» **Task to complete**
Would you please restate every record exactly as written?

» **Dataset records**
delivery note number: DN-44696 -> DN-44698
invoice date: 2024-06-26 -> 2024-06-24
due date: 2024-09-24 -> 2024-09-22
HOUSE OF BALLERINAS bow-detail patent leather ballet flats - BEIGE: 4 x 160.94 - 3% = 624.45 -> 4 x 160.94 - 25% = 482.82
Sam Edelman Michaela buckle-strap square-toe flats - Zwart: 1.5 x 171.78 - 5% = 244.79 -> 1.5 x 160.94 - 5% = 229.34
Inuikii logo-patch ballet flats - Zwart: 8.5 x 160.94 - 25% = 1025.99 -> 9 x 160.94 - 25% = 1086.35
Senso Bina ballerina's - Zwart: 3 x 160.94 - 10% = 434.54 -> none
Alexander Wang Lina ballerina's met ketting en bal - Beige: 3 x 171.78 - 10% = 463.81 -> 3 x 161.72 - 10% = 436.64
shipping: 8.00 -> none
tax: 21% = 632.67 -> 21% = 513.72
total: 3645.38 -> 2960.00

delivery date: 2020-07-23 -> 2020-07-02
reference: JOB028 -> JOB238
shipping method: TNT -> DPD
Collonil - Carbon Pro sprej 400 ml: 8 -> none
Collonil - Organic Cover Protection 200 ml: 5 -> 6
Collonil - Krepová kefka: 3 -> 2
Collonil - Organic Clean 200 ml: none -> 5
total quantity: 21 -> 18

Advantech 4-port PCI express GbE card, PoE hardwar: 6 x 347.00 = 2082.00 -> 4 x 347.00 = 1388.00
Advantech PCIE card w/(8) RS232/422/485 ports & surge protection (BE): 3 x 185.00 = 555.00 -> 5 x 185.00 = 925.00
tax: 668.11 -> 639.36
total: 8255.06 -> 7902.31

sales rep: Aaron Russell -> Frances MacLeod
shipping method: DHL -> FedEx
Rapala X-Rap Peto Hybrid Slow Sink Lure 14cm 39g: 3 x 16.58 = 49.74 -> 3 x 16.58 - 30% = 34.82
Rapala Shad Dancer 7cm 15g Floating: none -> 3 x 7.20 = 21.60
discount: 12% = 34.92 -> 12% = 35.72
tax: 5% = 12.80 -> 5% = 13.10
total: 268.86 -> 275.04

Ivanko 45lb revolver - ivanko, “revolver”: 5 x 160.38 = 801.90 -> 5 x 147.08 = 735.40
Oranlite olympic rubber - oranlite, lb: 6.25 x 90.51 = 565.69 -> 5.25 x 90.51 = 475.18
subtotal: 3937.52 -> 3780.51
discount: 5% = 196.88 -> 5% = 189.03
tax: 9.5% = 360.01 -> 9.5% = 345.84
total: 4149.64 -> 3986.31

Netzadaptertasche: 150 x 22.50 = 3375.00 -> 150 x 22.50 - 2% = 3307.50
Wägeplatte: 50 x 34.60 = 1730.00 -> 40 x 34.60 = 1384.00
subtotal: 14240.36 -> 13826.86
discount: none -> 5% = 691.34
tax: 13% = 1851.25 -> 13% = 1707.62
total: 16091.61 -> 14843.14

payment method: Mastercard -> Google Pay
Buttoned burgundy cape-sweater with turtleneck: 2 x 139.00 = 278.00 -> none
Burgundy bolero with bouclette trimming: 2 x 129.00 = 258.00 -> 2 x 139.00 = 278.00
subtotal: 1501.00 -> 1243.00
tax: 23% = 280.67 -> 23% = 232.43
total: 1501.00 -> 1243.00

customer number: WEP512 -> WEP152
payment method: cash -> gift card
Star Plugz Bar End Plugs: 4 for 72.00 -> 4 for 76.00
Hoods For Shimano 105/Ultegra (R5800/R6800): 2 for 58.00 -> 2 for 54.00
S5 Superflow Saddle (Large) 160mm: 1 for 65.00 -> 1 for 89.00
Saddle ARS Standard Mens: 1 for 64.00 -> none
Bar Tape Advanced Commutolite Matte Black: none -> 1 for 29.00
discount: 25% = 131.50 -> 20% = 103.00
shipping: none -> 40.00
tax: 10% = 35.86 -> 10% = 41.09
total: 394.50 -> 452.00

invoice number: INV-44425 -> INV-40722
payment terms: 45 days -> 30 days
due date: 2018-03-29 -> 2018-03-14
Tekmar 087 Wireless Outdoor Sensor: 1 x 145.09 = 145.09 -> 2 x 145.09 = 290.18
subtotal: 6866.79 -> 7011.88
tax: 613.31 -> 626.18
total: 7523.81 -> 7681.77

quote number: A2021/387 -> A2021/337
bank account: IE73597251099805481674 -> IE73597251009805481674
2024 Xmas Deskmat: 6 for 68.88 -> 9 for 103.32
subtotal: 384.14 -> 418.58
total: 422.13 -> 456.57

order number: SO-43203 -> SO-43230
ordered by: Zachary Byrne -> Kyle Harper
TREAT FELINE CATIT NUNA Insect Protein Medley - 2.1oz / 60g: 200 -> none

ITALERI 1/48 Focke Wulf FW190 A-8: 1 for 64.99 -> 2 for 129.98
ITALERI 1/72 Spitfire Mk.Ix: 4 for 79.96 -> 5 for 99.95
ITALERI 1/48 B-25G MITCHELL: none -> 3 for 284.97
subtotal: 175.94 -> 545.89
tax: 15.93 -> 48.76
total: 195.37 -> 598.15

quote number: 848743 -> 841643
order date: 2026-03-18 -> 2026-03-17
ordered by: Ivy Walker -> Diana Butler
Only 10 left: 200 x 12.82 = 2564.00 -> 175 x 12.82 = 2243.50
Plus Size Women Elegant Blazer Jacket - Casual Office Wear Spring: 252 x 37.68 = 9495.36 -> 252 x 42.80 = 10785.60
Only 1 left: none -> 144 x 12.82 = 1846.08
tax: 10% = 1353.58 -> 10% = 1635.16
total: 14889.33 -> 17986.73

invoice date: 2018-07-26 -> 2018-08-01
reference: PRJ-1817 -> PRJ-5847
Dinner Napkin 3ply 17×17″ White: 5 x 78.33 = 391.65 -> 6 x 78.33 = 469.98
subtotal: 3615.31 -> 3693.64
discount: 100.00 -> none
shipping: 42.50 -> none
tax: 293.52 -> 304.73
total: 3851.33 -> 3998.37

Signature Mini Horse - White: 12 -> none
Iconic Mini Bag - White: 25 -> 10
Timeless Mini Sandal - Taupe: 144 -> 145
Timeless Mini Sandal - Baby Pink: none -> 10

» **Exercise response**
delivery note number: DN-44696 -> DN-44698
invoice date: 2024-06-26 -> 2024-06-24
due date: 2024-09-24 -> 2024-09-22
HOUSE OF BALLERINAS bow-detail patent leather ballet flats - BEIGE: 4 x 160.94 - 3% = 624.45 -> 4 x 160.94 - 25% = 482.82
Sam Edelman Michaela buckle-strap square-toe flats - Zwart: 1.5 x 171.78 - 5% = 244.79 -> 1.5 x 160.94 - 5% = 229.34
Inuikii logo-patch ballet flats - Zwart: 8.5 x 160.94 - 25% = 1025.99 -> 9 x 160.94 - 25% = 1086.35
Senso Bina ballerina's - Zwart: 3 x 160.94 - 10% = 434.54 -> none
Alexander Wang Lina ballerina's met ketting en bal - Beige: 3 x 171.78 - 10% = 463.81 -> 3 x 161.72 - 10% = 436.64
shipping: 8.00 -> none
tax: 21% = 632.67 -> 21% = 513.72
total: 3645.38 -> 2960.00

delivery date: 2020-07-23 -> 2020-07-02
reference: JOB028 -> JOB238
shipping method: TNT -> DPD
Collonil - Carbon Pro sprej 400 ml: 8 -> none
Collonil - Organic Cover Protection 200 ml: 5 -> 6
Collonil - Krepová kefka: 3 -> 2
Collonil - Organic Clean 200 ml: none -> 5
total quantity: 21 -> 18

Advantech 4-port PCI express GbE card, PoE hardwar: 6 x 347.00 = 2082.00 -> 4 x 347.00 = 1388.00
Advantech PCIE card w/(8) RS232/422/485 ports & surge protection (BE): 3 x 185.00 = 555.00 -> 5 x 185.00 = 925.00
tax: 668.11 -> 639.36
total: 8255.06 -> 7902.31

sales rep: Aaron Russell -> Frances MacLeod
shipping method: DHL -> FedEx
Rapala X-Rap Peto Hybrid Slow Sink Lure 14cm 39g: 3 x 16.58 = 49.74 -> 3 x 16.58 - 30% = 34.82
Rapala Shad Dancer 7cm 15g Floating: none -> 3 x 7.20 = 21.60
discount: 12% = 34.92 -> 12% = 35.72
tax: 5% = 12.80 -> 5% = 13.10
total: 268.86 -> 275.04

Ivanko 45lb revolver - ivanko, “revolver”: 5 x 160.38 = 801.90 -> 5 x 147.08 = 735.40
Oranlite olympic rubber - oranlite, lb: 6.25 x 90.51 = 565.69 -> 5.25 x 90.51 = 475.18
subtotal: 3937.52 -> 3780.51
discount: 5% = 196.88 -> 5% = 189.03
tax: 9.5% = 360.01 -> 9.5% = 345.84
total: 4149.64 -> 3986.31

Netzadaptertasche: 150 x 22.50 = 3375.00 -> 150 x 22.50 - 2% = 3307.50
Wägeplatte: 50 x 34.60 = 1730.00 -> 40 x 34.60 = 1384.00
subtotal: 14240.36 -> 13826.86
discount: none -> 5% = 691.34
tax: 13% = 1851.25 -> 13% = 1707.62
total: 16091.61 -> 14843.14

payment method: Mastercard -> Google Pay
Buttoned burgundy cape-sweater with turtleneck: 2 x 139.00 = 278.00 -> none
Burgundy bolero with bouclette trimming: 2 x 129.00 = 258.00 -> 2 x 139.00 = 278.00
subtotal: 1501.00 -> 1243.00
tax: 23% = 280.67 -> 23% = 232.43
total: 1501.00 -> 1243.00

customer number: WEP512 -> WEP152
payment method: cash -> gift card
Star Plugz Bar End Plugs: 4 for 72.00 -> 4 for 76.00
Hoods For Shimano 105/Ultegra (R5800/R6800): 2 for 58.00 -> 2 for 54.00
S5 Superflow Saddle (Large) 160mm: 1 for 65.00 -> 1 for 89.00
Saddle ARS Standard Mens: 1 for 64.00 -> none
Bar Tape Advanced Commutolite Matte Black: none -> 1 for 29.00
discount: 25% = 131.50 -> 20% = 103.00
shipping: none -> 40.00
tax: 10% = 35.86 -> 10% = 41.09
total: 394.50 -> 452.00

invoice number: INV-44425 -> INV-40722
payment terms: 45 days -> 30 days
due date: 2018-03-29 -> 2018-03-14
Tekmar 087 Wireless Outdoor Sensor: 1 x 145.09 = 145.09 -> 2 x 145.09 = 290.18
subtotal: 6866.79 -> 7011.88
tax: 613.31 -> 626.18
total: 7523.81 -> 7681.77

quote number: A2021/387 -> A2021/337
bank account: IE73597251099805481674 -> IE73597251009805481674
2024 Xmas Deskmat: 6 for 68.88 -> 9 for 103.32
subtotal: 384.14 -> 418.58
total: 422.13 -> 456.57

order number: SO-43203 -> SO-43230
ordered by: Zachary Byrne -> Kyle Harper
TREAT FELINE CATIT NUNA Insect Protein Medley - 2.1oz / 60g: 200 -> none

ITALERI 1/48 Focke Wulf FW190 A-8: 1 for 64.99 -> 2 for 129.98
ITALERI 1/72 Spitfire Mk.Ix: 4 for 79.96 -> 5 for 99.95
ITALERI 1/48 B-25G MITCHELL: none -> 3 for 284.97
subtotal: 175.94 -> 545.89
tax: 15.93 -> 48.76
total: 195.37 -> 598.15

quote number: 848743 -> 841643
order date: 2026-03-18 -> 2026-03-17
ordered by: Ivy Walker -> Diana Butler
Only 10 left: 200 x 12.82 = 2564.00 -> 175 x 12.82 = 2243.50
Plus Size Women Elegant Blazer Jacket - Casual Office Wear Spring: 252 x 37.68 = 9495.36 -> 252 x 42.80 = 10785.60
Only 1 left: none -> 144 x 12.82 = 1846.08
tax: 10% = 1353.58 -> 10% = 1635.16
total: 14889.33 -> 17986.73

invoice date: 2018-07-26 -> 2018-08-01
reference: PRJ-1817 -> PRJ-5847
Dinner Napkin 3ply 17×17″ White: 5 x 78.33 = 391.65 -> 6 x 78.33 = 469.98
subtotal: 3615.31 -> 3693.64
discount: 100.00 -> none
shipping: 42.50 -> none
tax: 293.52 -> 304.73
total: 3851.33 -> 3998.37

Signature Mini Horse - White: 12 -> none
Iconic Mini Bag - White: 25 -> 10
Timeless Mini Sandal - Taupe: 144 -> 145
Timeless Mini Sandal - Baby Pink: none -> 10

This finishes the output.